----- Data records

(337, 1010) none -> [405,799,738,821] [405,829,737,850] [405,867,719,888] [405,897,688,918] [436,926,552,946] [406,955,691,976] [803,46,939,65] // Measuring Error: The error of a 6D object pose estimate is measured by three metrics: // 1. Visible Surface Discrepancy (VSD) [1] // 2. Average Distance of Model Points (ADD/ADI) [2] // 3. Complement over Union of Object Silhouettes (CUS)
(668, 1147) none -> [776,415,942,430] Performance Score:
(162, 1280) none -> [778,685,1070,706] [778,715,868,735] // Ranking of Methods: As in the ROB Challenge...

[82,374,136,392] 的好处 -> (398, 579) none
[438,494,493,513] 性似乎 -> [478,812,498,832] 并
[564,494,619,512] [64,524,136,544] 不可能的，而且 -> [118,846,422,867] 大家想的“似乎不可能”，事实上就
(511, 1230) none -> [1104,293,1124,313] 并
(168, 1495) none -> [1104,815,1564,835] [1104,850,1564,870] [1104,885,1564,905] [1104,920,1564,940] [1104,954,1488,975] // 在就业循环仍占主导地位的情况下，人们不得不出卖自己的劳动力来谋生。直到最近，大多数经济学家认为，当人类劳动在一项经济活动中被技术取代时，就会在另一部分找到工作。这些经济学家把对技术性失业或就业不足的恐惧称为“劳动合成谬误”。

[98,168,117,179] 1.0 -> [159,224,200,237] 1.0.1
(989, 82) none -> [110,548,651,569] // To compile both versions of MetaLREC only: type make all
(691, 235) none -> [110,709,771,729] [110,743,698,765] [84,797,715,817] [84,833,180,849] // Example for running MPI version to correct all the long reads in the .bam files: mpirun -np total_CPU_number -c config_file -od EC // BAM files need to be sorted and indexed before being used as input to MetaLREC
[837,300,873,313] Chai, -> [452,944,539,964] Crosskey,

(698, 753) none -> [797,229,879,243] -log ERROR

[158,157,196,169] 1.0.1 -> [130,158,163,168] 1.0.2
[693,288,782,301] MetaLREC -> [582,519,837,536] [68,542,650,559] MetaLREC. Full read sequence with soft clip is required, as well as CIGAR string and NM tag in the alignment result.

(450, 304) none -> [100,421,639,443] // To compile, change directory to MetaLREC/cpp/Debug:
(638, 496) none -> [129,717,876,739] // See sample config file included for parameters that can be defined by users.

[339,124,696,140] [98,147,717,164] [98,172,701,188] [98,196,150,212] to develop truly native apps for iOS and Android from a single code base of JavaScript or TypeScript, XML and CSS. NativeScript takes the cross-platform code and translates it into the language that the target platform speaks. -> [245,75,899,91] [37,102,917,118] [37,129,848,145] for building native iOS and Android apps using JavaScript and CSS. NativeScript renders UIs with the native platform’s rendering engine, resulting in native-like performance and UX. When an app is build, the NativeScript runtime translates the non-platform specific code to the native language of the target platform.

----------

▸ Problem requirements
Would you copy every line of the entries that includes the word "MetaLREC"?

▸ Result of the task
(989, 82) none -> [110,548,651,569] // To compile both versions of MetaLREC only: type make all
(691, 235) none -> [110,709,771,729] [110,743,698,765] [84,797,715,817] [84,833,180,849] // Example for running MPI version to correct all the long reads in the .bam files: mpirun -np total_CPU_number -c config_file -od EC // BAM files need to be sorted and indexed before being used as input to MetaLREC
[693,288,782,301] MetaLREC -> [582,519,837,536] [68,542,650,559] MetaLREC. Full read sequence with soft clip is required, as well as CIGAR string and NM tag in the alignment result.
(450, 304) none -> [100,421,639,443] // To compile, change directory to MetaLREC/cpp/Debug:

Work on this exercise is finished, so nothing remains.